After the function is written, the function is registered, the function prototype dictionary has only one line, the only thing to note is that the cell range reference data type needs to be represented by "R". The Plugin.xml file only needs to join the following line:
Code 8 plugin.xml configuration file for Summay function


<?xml version= "1.0" encoding= "UTF-8"?> <plugin id=
"Gnumeric_pyfunc" >
 <information>
  <name>exam functions</name>
  <description>sample Python plugin providing some (useless) functions.</description>
  <require_explicit_enabling/>
 </information>
 <loader Type= "Gnumeric_pythonloader:python" >
  <attribute value= "Exam" name= "module_name"/>
 </loader >
 <services>
  <service type= "function_group" id= "Exam" >
   <category>exam</ category>
   <category xml:lang= "ZH_CN" >Exam</category>
   <functions>
 < function name= "Mark_score"/>
 <function name= "Summerize_scores"/>
   </functions>
  < /service>
 </services>
</plugin>


The following two is a plug-in function of the operation of the graph, the input data is randomly generated within 80 100 floating-point number, function inserted in the B1 cell, because the purpose of the function is to generate a simple report rather than return value, so after the run ended B1 cell is still blank, All of the data is printed in the new worksheet 4 (Figure 2 and Figure 3).
Illustration 2 class scores and input of functions




Illustration 3 Report of the class performance statistics






Plug-in deployment



Gnumeric plug-in deployment and its simplicity, users only need to be in their home directory to create a new Gnumeric directory, put the plug-in function can be, such as exam.py and Plugin.xml is located in


Conclusion



The Gnumeric python development process needs to be aware of several issues:



1. Gumeric python plug-ins are still actively developing, and some of the code is likely to change significantly in future releases; The Gnumeric module interface provided by the plugin is not complete, such as the lack of functions to get the active worksheet, which requires careful processing when writing Python functions.

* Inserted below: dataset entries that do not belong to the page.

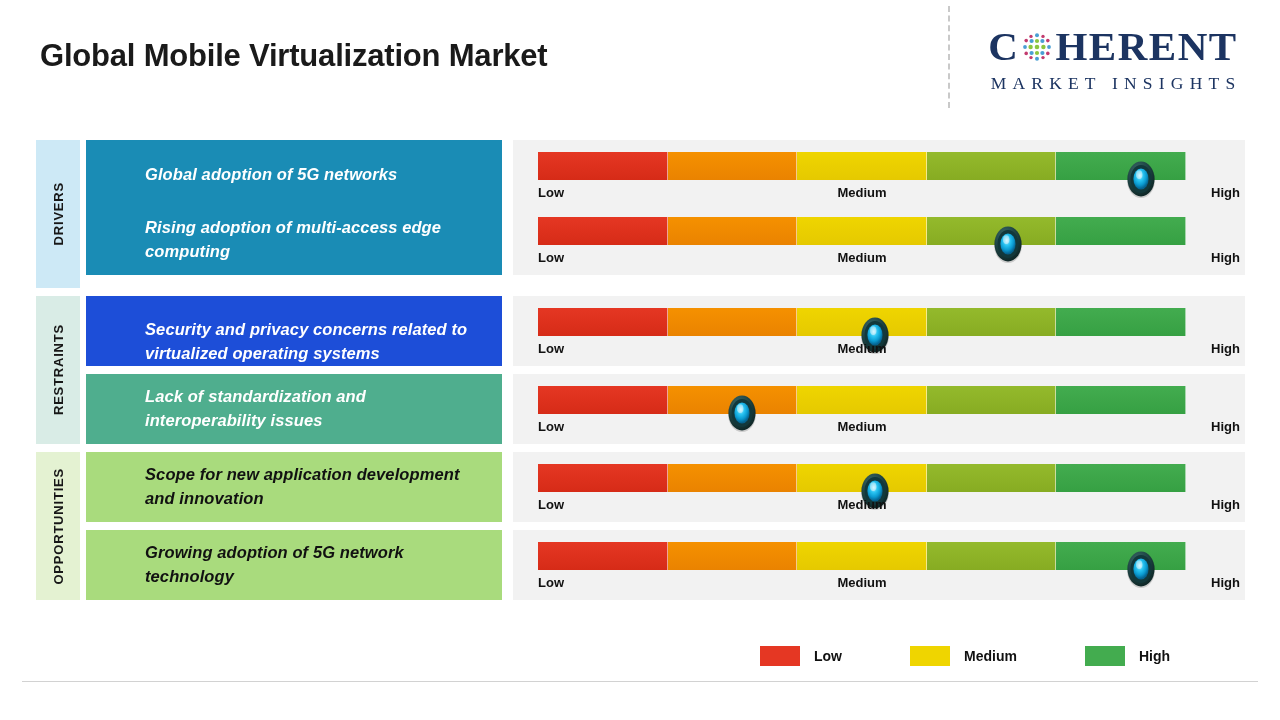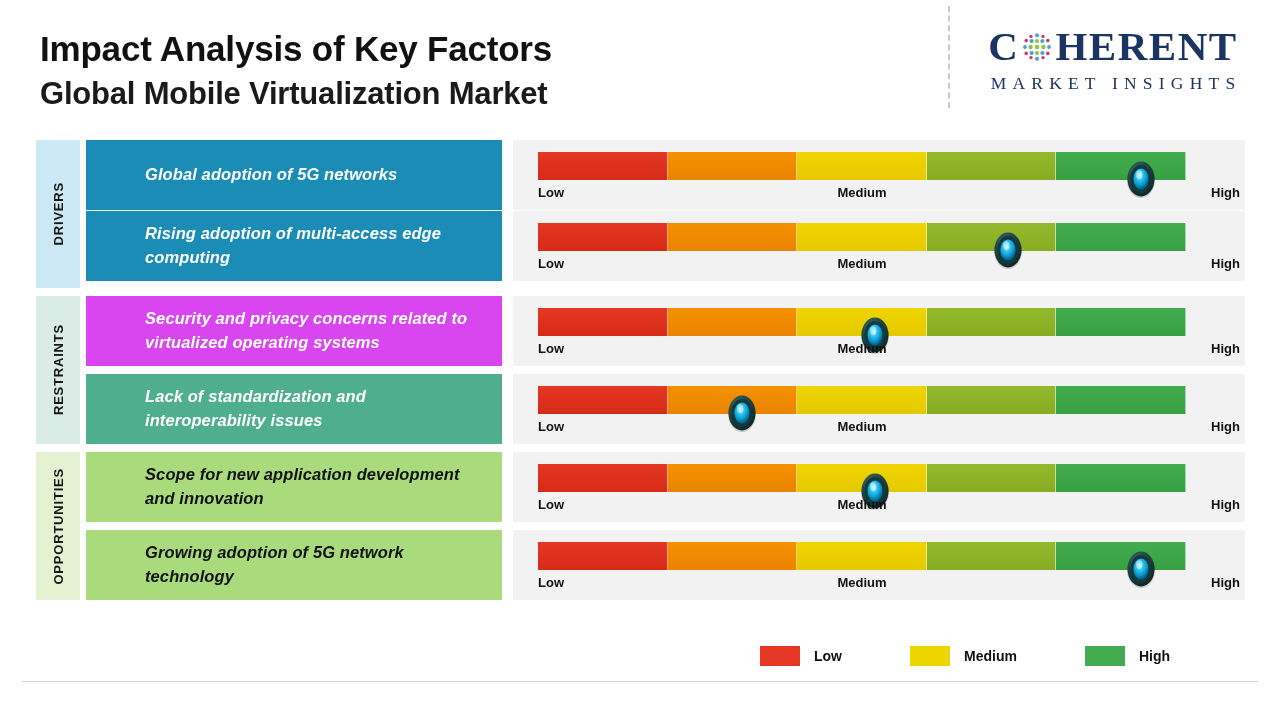--- a/index.html
+++ b/index.html
@@ -120,21 +120,20 @@
   }
   .source b{font-weight:bold;color:#111111;}
 </style>
 </head>
 <body>
 
 <div class="slide">
 
   <div class="header">
     <div class="title-block">
-      <div class="title-main">Impact Analysis of Key Factors</div>
       <div class="title-sub">Global Mobile Virtualization Market</div>
     </div>
 
     <div class="hdr-divider"></div>
 
     <div class="logo">
       <div class="logo-top">
         <span>C</span>
         <span class="logo-globe">
           <svg viewBox="0 0 34 34" xmlns="http://www.w3.org/2000/svg">
@@ -208,21 +207,21 @@
                 </svg>
               </div>
             </div>
             <div class="scale">
               <span class="lo">Low</span>
               <span class="md">Medium</span>
               <span class="hi">High</span>
             </div>
           </div>
         </div>
-        <div class="row" style="position: absolute; left: 0px; top: 71px; width: 1280px;">
+        <div class="row" style="position: absolute; left: 0px; top: 65px; width: 1280px;">
           <div class="factor" style="background: rgb(26, 140, 181);">
             <span style="color: rgb(255, 255, 255);">Rising adoption of multi-access edge computing</span>
           </div>
           <div class="gauge">
             <div class="bar">
               <div class="seg s0"></div>
               <div class="seg s1"></div>
               <div class="seg s2"></div>
               <div class="seg s3"></div>
               <div class="seg s4"></div>
@@ -255,21 +254,21 @@
               <span class="hi">High</span>
             </div>
           </div>
         </div>
       </div>
       <div class="cat-group" style="position: absolute; left: 0px; top: 156px; width: 1280px; height: 148px;">
         <div class="cat-tab" style="top: 0px; height: 148px; background: rgb(217, 236, 230);">
           <span>RESTRAINTS</span>
         </div>
         <div class="row" style="position: absolute; left: 0px; top: 0px; width: 1280px;">
-          <div class="factor" style="background: #d946ef;">
+          <div class="factor" style="background: #1d4ed8; align-items: flex-end;">
             <span style="color: rgb(255, 255, 255);">Security and privacy concerns related to virtualized operating systems</span>
           </div>
           <div class="gauge">
             <div class="bar">
               <div class="seg s0"></div>
               <div class="seg s1"></div>
               <div class="seg s2"></div>
               <div class="seg s3"></div>
               <div class="seg s4"></div>
               <div class="marker" style="left: 52%;">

2. Python function configuration is simple, but debugging is not very convenient, often appear gnumeric not get the Python information correctly, the reason is manifold, For example, the name of the Plugin.xml file is inconsistent with the script file, the function prototype dictionary naming is not standard, function document string format error, script file syntax error, etc.



Even so, for programmers who are familiar with Python, this doesn't affect the fun of writing gnumeric functions, it's not hard to deal with carefully. Hope this article can play a role, interested readers can refer to the Gnumeric source code in the developer documentation and Python plug-in source code, will find a lot of valuable information, write more valuable applications.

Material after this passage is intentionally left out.